The quota system reserves more than half of well-paid civil service posts totalling hundreds of thousands of government jobs for specific groups, including children of heroes from the country’s 1971 liberation war from Pakistan.

"They clashed with sticks and threw rocks at each other,” local police station chief Mostajirur Rahman told AFP.

Masud Mia, a police inspector, said "around 100 students including women” were injured, and had been taken to hospital. "More people are coming”, Mia added.

Students launched protests earlier this month demanding a merit-based system.

They have continued despite Bangladesh’s top court suspending the quota scheme.

Anti-quota protesters blamed the ruling party students for the violence.

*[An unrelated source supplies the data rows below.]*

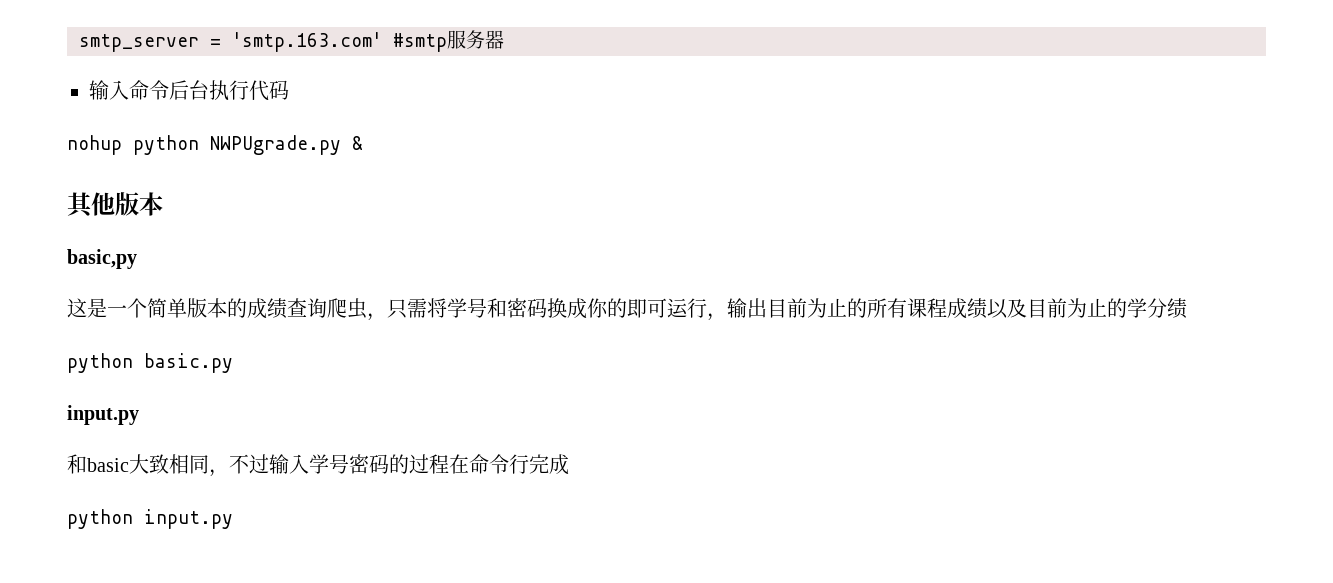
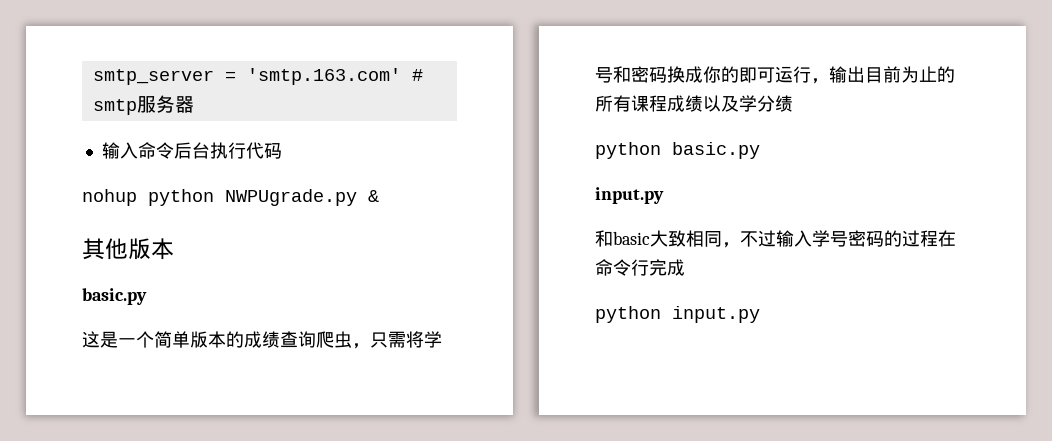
[393,33,447,52] #smtp -> [411,69,423,81] [92,99,137,115] # smtp
[67,249,137,269] basic,py -> [82,288,147,305] basic.py
[1027,298,1127,318] 目前为止的 -> (739, 104) none

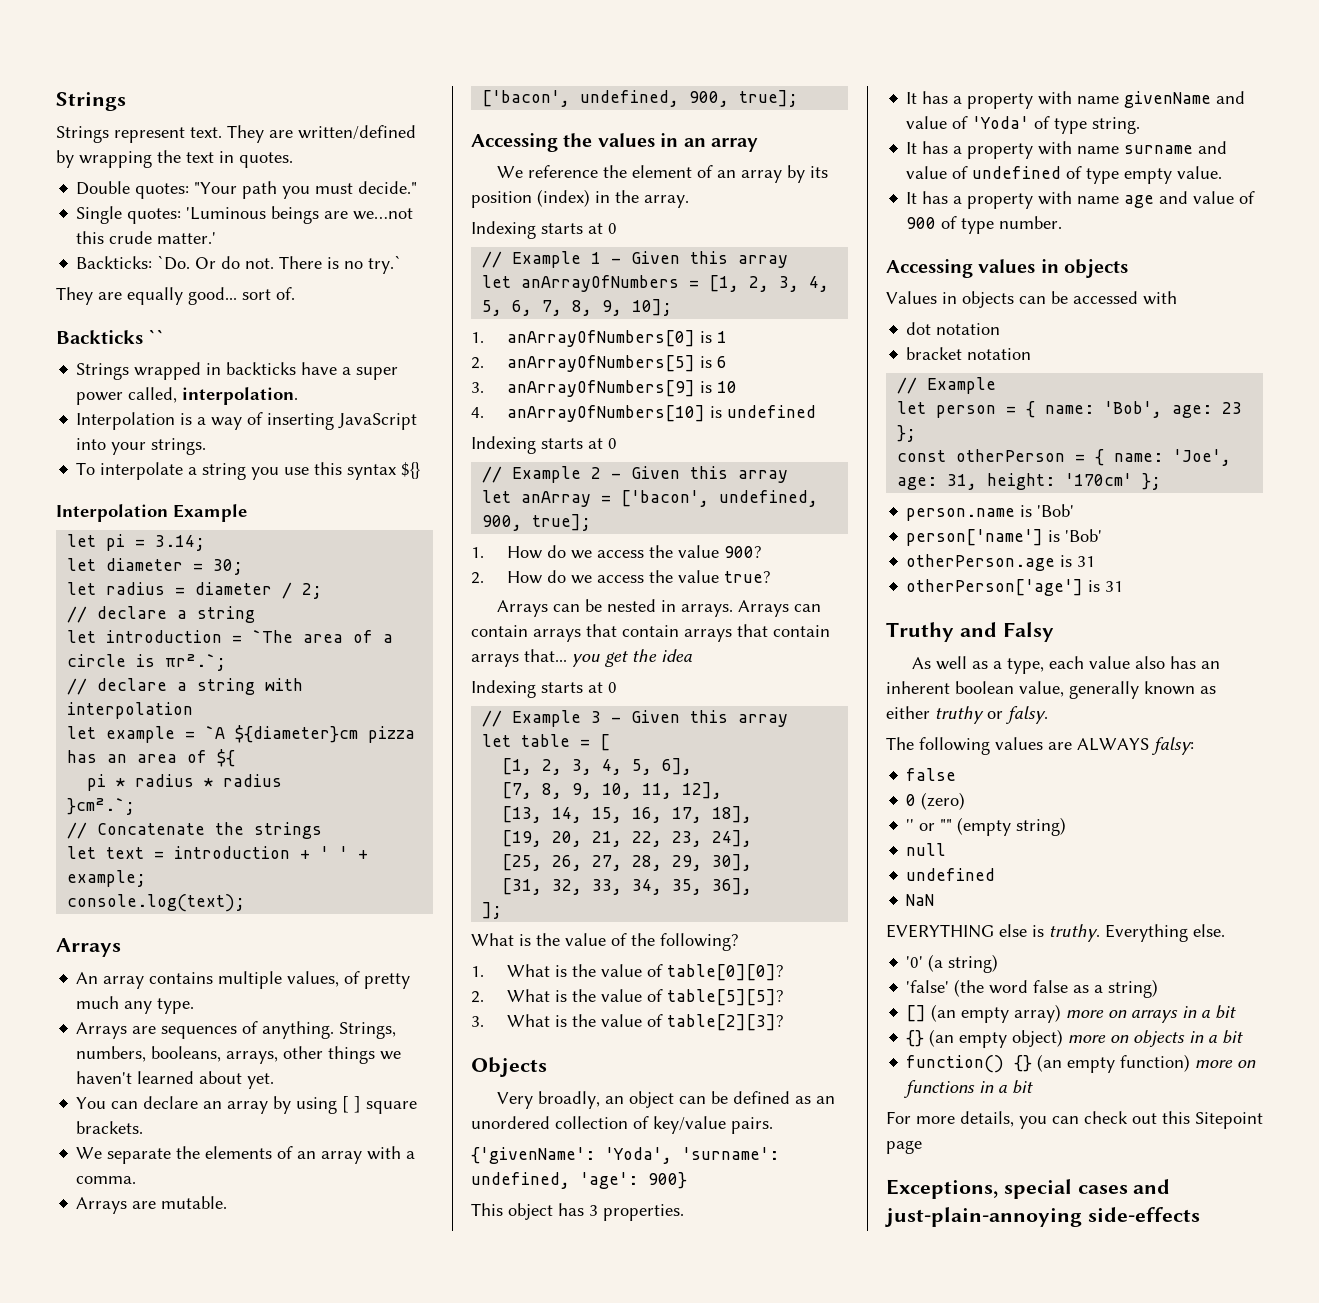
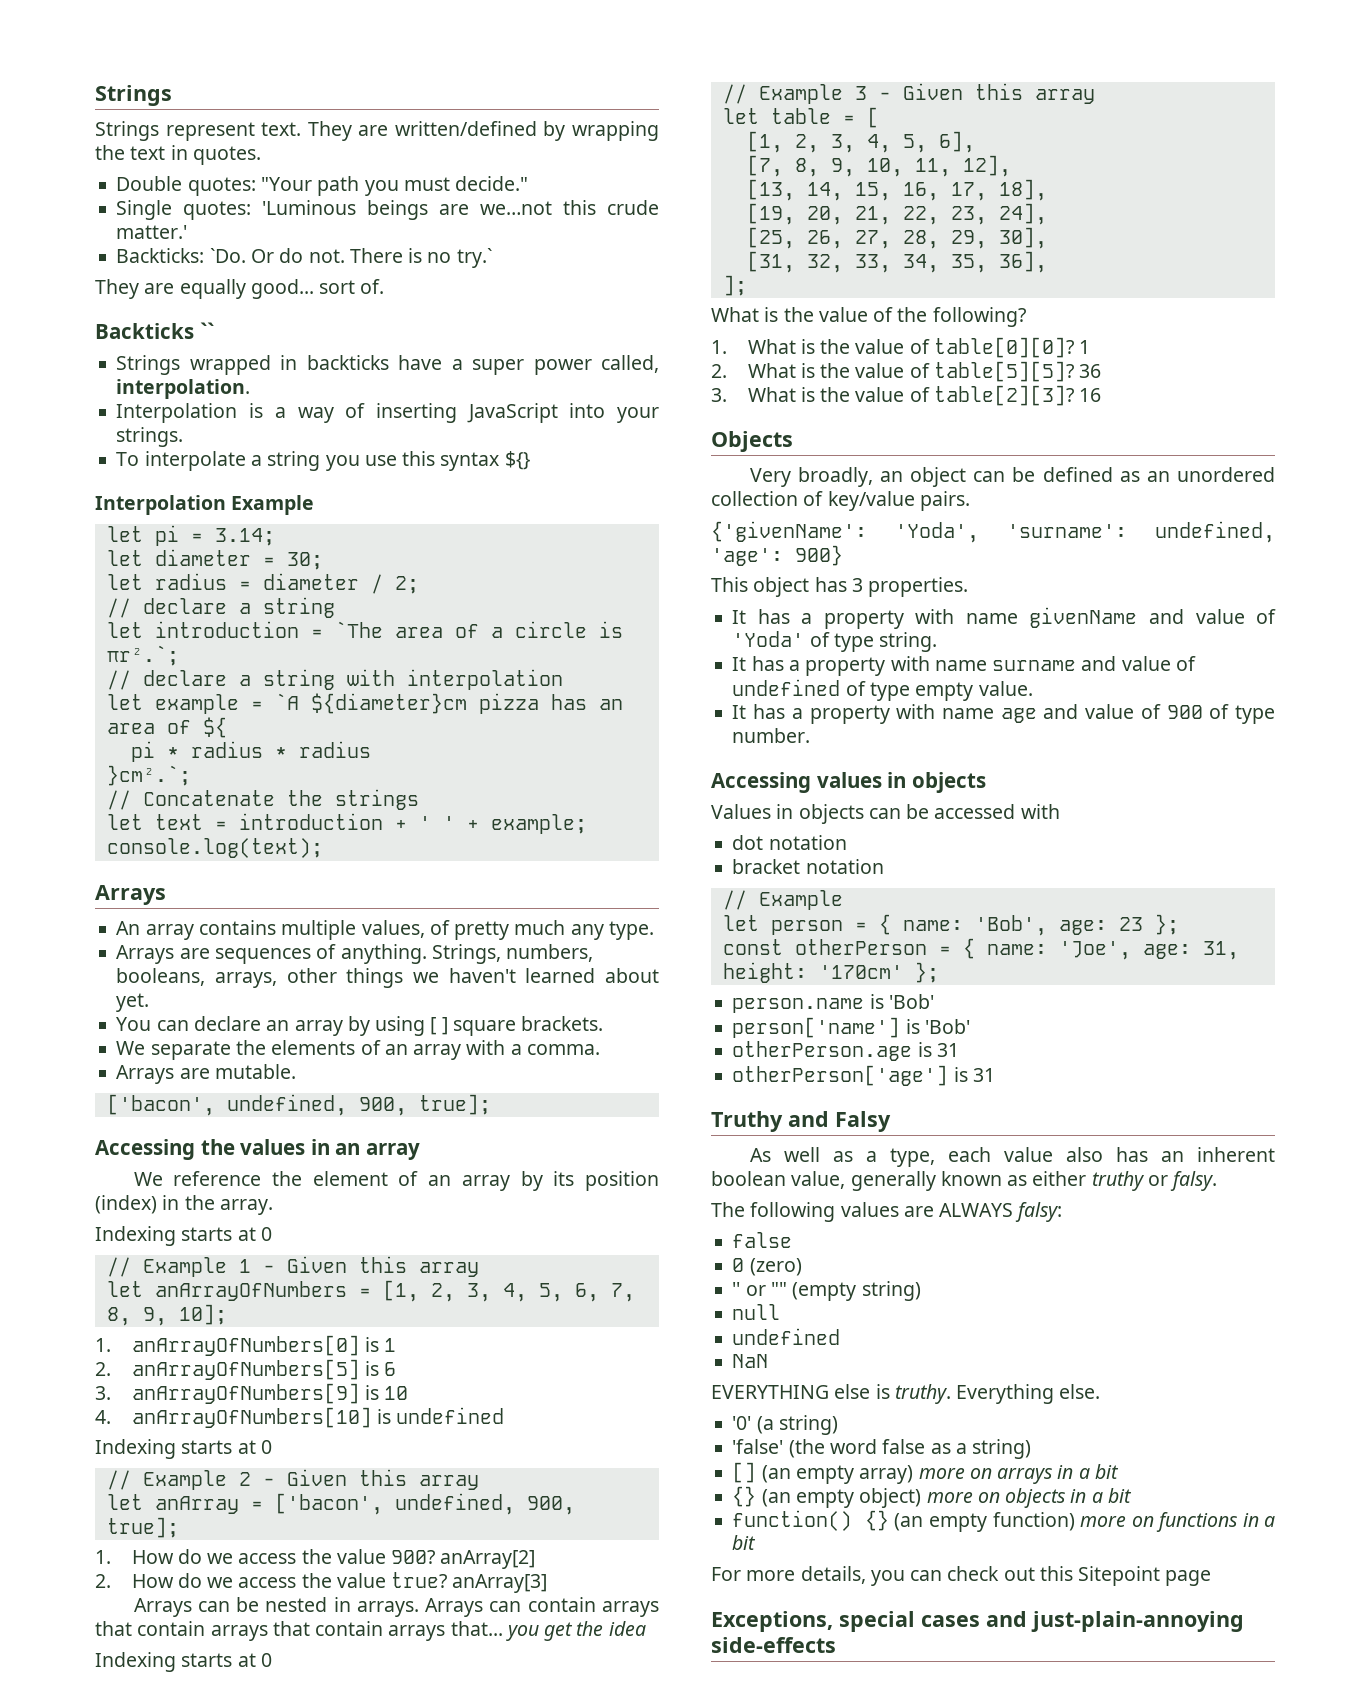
(762, 552) none -> [440,1550,536,1569] anArray[2]
(771, 577) none -> [452,1574,548,1593] anArray[3]
(784, 972) none -> [1079,340,1091,354] 1
(784, 997) none -> [1079,364,1102,378] 36
(784, 1022) none -> [1079,388,1102,402] 16

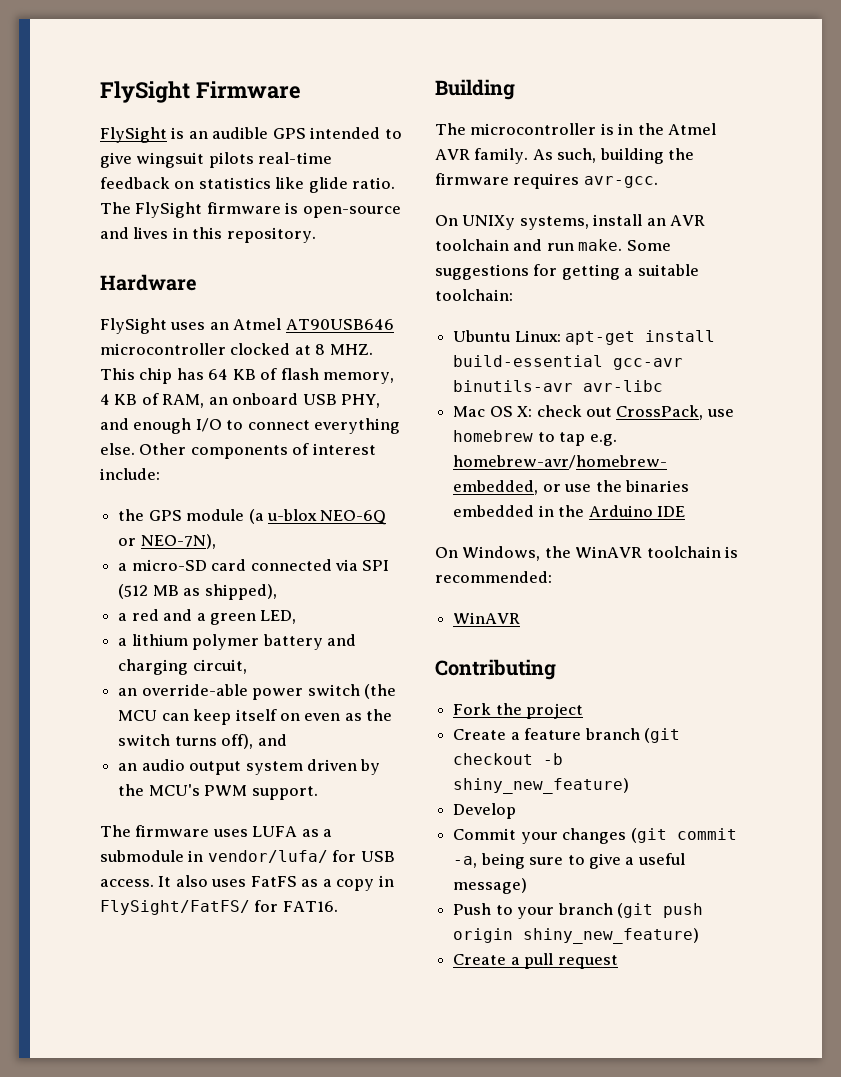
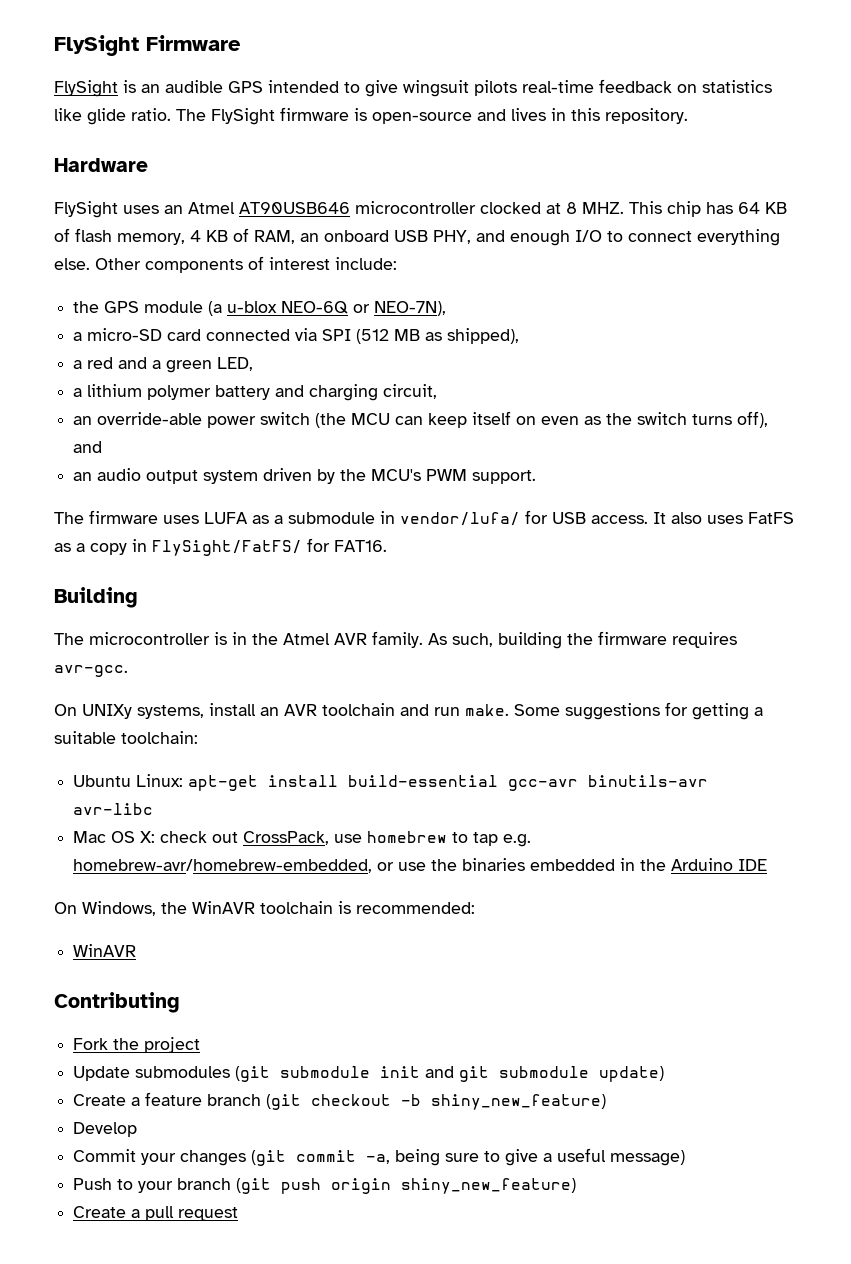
(584, 711) none -> [73,1066,665,1082] // Update submodules (git submodule init and git submodule update)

"They attacked our peaceful procession with rods, sticks and rocks,” Nahid Islam, the national coordinator of the anti-quota protests, told AFP.

"They beat our female protesters. At least 150 students were injured including 30 women, and conditions of 20 students are serious.”

‘Sticks, machetes, iron rods’

Critics say the system benefits children of pro-government groups who back Prime Minister Sheikh Hasina.

Hasina, 76, won her fourth consecutive general election in January, in a vote without genuine opposition parties that saw a major crackdown against her political opponents, who boycotted the poll.

Injured student Shahinur Shumi, 26, said the protesters were taken by surprise.

"We were holding our procession peacefully”, she said from her hospital bed at Dhaka Medical Hospital.

"Suddenly, the Chhatra League (the ruling party student wing) attacked us with sticks, machetes, iron rods, and bricks.”

Police said hundreds of students from several private universities shouting anti-quota slogans joined the protests in Dhaka, halting traffic near the US embassy for more than four hours.

"Some 200 students squatted and stood on the road,” deputy police commissioner Hasanuzzaman Molla told AFP.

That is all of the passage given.